Exercise goal - Find the line with "total: 4433.36 -> 4156.57" in the entries below, then reproduce it and every line after it down to and including the line with "25.ulla01: none -> 5 x 12.00 = 60.00", exactly.

Given entries -

----------------------------------------

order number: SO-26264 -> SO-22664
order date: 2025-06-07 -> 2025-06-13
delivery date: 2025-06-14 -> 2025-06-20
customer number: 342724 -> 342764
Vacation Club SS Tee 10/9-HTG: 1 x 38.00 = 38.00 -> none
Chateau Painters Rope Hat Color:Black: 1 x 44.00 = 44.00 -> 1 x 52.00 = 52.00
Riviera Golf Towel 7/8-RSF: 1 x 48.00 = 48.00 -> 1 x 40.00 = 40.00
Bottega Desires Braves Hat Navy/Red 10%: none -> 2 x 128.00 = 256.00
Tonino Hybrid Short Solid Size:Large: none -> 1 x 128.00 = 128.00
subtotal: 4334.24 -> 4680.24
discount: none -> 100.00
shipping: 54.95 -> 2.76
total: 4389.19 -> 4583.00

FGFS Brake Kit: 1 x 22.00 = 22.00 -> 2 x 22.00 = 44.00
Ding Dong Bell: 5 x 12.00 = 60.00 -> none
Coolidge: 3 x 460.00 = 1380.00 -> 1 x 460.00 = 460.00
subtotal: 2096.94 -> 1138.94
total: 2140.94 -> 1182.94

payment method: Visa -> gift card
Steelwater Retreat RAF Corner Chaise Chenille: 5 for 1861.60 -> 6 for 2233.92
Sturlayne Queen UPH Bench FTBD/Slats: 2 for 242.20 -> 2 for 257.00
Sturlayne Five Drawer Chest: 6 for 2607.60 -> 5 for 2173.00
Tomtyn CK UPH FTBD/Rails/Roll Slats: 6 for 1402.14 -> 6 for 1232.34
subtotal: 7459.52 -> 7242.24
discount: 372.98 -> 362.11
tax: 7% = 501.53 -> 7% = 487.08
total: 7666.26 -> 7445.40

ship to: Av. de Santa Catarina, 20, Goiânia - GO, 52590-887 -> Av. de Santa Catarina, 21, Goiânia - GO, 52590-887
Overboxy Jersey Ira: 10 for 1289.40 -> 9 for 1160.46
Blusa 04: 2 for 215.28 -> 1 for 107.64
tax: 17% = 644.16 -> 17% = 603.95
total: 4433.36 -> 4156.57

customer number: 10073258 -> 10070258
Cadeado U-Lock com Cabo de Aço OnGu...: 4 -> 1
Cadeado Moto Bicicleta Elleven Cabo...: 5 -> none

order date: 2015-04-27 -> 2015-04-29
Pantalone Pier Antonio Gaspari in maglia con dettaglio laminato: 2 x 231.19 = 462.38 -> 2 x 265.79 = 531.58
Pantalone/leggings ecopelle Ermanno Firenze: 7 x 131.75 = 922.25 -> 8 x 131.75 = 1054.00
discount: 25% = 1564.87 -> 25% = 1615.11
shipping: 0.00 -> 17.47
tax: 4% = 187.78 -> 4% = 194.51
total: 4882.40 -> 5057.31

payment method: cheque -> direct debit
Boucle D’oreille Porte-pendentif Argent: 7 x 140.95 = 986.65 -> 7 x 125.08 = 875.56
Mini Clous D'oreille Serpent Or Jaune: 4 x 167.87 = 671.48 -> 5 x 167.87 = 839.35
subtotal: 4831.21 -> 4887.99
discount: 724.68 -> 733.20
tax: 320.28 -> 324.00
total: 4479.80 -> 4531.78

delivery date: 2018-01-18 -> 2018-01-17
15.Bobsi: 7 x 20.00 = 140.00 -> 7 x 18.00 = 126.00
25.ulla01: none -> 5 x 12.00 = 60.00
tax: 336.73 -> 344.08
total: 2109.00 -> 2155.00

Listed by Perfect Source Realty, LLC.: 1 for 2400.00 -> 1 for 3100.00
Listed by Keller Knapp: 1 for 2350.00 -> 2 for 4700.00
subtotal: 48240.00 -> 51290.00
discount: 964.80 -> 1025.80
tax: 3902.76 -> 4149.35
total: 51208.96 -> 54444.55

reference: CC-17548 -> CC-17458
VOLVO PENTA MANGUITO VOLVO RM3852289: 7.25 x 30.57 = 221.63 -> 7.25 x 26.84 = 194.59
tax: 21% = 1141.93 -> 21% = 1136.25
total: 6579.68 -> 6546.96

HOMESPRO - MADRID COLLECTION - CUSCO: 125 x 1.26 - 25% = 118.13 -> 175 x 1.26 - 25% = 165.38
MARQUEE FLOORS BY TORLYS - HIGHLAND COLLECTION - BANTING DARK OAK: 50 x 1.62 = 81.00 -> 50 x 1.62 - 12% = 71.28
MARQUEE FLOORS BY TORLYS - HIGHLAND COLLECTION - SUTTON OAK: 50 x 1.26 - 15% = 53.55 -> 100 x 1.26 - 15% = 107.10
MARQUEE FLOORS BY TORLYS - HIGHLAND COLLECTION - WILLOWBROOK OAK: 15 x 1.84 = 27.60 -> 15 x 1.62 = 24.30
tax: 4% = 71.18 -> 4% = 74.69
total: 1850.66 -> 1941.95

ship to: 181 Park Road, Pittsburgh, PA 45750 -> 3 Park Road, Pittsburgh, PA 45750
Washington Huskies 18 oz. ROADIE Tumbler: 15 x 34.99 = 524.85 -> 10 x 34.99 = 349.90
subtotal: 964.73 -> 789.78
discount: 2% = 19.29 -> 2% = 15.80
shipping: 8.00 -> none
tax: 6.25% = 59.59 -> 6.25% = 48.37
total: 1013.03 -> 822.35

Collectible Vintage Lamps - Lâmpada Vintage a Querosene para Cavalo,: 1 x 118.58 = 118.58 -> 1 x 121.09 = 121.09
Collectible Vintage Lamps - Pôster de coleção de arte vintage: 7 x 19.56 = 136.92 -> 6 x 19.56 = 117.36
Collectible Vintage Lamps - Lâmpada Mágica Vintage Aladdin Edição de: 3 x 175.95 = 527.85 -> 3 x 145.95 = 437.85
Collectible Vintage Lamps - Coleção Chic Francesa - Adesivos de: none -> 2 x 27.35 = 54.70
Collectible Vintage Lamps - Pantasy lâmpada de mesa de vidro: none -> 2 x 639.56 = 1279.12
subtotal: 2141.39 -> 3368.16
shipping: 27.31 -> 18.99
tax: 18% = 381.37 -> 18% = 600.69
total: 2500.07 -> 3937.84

----------------------------------------

Response to this exercise -
total: 4433.36 -> 4156.57

customer number: 10073258 -> 10070258
Cadeado U-Lock com Cabo de Aço OnGu...: 4 -> 1
Cadeado Moto Bicicleta Elleven Cabo...: 5 -> none

order date: 2015-04-27 -> 2015-04-29
Pantalone Pier Antonio Gaspari in maglia con dettaglio laminato: 2 x 231.19 = 462.38 -> 2 x 265.79 = 531.58
Pantalone/leggings ecopelle Ermanno Firenze: 7 x 131.75 = 922.25 -> 8 x 131.75 = 1054.00
discount: 25% = 1564.87 -> 25% = 1615.11
shipping: 0.00 -> 17.47
tax: 4% = 187.78 -> 4% = 194.51
total: 4882.40 -> 5057.31

payment method: cheque -> direct debit
Boucle D’oreille Porte-pendentif Argent: 7 x 140.95 = 986.65 -> 7 x 125.08 = 875.56
Mini Clous D'oreille Serpent Or Jaune: 4 x 167.87 = 671.48 -> 5 x 167.87 = 839.35
subtotal: 4831.21 -> 4887.99
discount: 724.68 -> 733.20
tax: 320.28 -> 324.00
total: 4479.80 -> 4531.78

delivery date: 2018-01-18 -> 2018-01-17
15.Bobsi: 7 x 20.00 = 140.00 -> 7 x 18.00 = 126.00
25.ulla01: none -> 5 x 12.00 = 60.00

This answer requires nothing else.